Скоро лыжники увидели впереди подводу. Запряженная в розвальни лошаденка трусила легкой рысцой. В санях — две женщины, закутанные в шали. Наверное, им было страшно в ночном зимнем лесу, потому они непрерывно разговаривали.

— Смелая ты, Авдотья, — сказала одна молодым ломким голосом.

— А чего бояться-то, — грубо откликнулась спутница. — Бог-от, чай, все видит. Не даст в обиду. Да и ради сына на что не пойдешь. Один ведь остался.

— А если волки?..

— Ништо. Я ружье прихватила. Когда-то не хуже мужика стреляла.

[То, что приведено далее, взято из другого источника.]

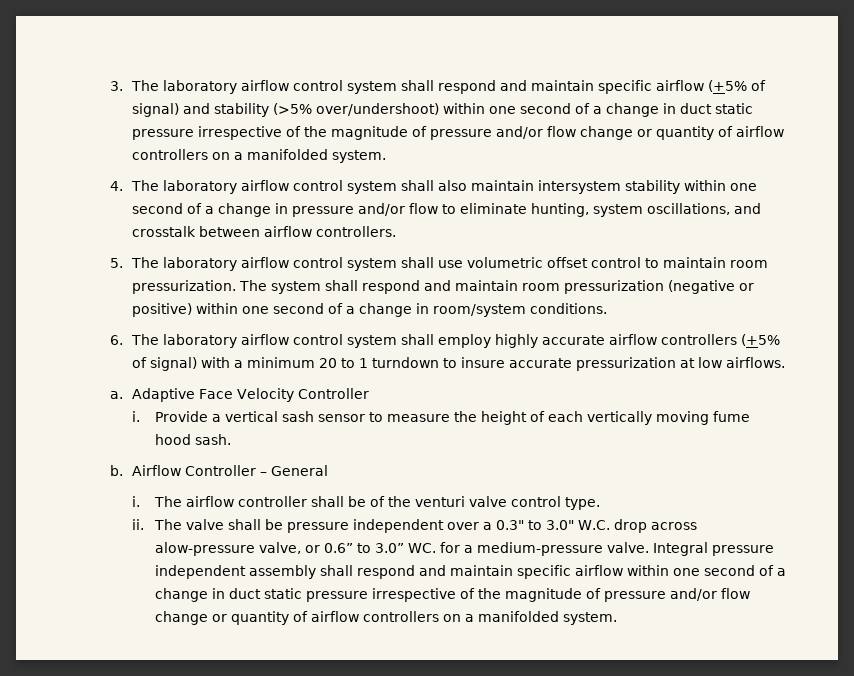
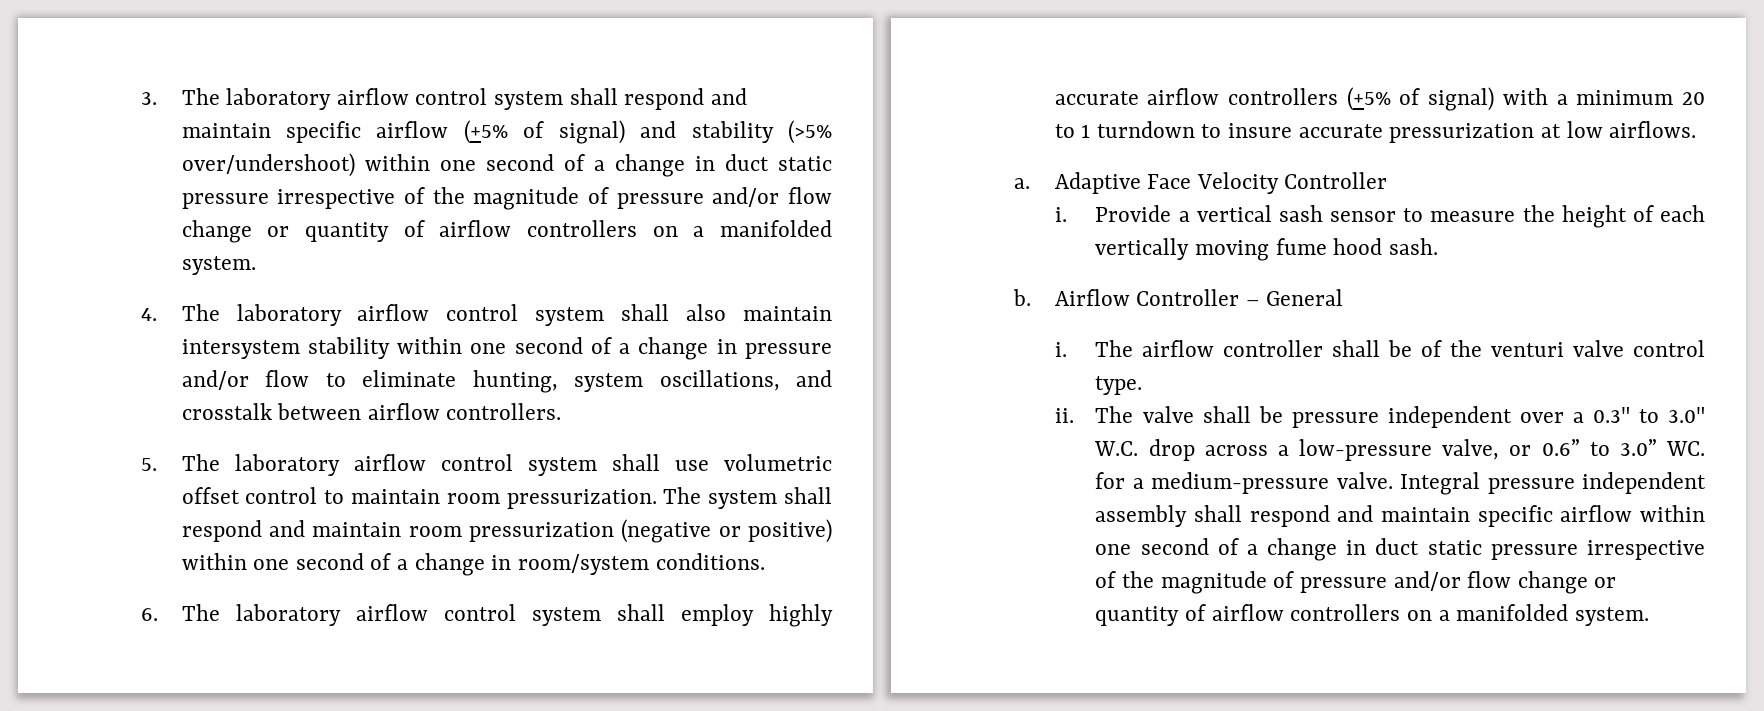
- The valve shall be pressure independent over a 0.3" to 3.0" W.C. drop across alow-pressure valve, or 0.6” to 3.0” WC. for a medium-pressure valve.
+ The valve shall be pressure independent over a 0.3" to 3.0" W.C. drop across a low-pressure valve, or 0.6” to 3.0” WC. for a medium-pressure valve.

— А вдруг нас не встретят?

— Пошто не встретят? Не впервой, поди, — успокоила старшая.

— Батя что-то хмурый стал. Надоело ему, видать, по лесам-то прятаться. Он ведь ране ни в бога, ни в черта не верил, а тут на тебе. Подговорил его Ерема. А какая радость? Ну, отсидят в этой дыре до победы, а потом? Засудят… А и не засудят, как людям в глаза глядеть… И ему тяжко, и мне не сладко..

Узкую дорогу со всех сторон теснили высокие мохнатые ели и сосны. Скрипели полозья, фыркала лошаденка, вполголоса переговаривались возницы. Вдруг где-то в глубине леса гулко выстрелил обломившийся от снега сук. Молодая ахнула, а старшая приглушенно засмеялась, приговаривая:

— Пужливая ты, Лушка, а ишо полюбовника имеешь.

— Какого полюбовника? — возмутилась молодая. — Брехня!

— Сама видела, как он на свету от тебя уходил. Только личности не успела разглядеть: больно быстро бёг. Да ты не отпирайся. Я не свекровка. Живи как знаешь…

Лыжники шли на значительном расстоянии от дороги, и все равно им было отчетливо слышно каждое слово.

Проехав километров двенадцать, подвода остановилась на лесной прогалинке. Летом здесь, видимо, заготовляли дрова. Сейчас из-под толстого снежного наста торчало несколько высоких пеньков да в дальнем углу возвышалась большая поленница.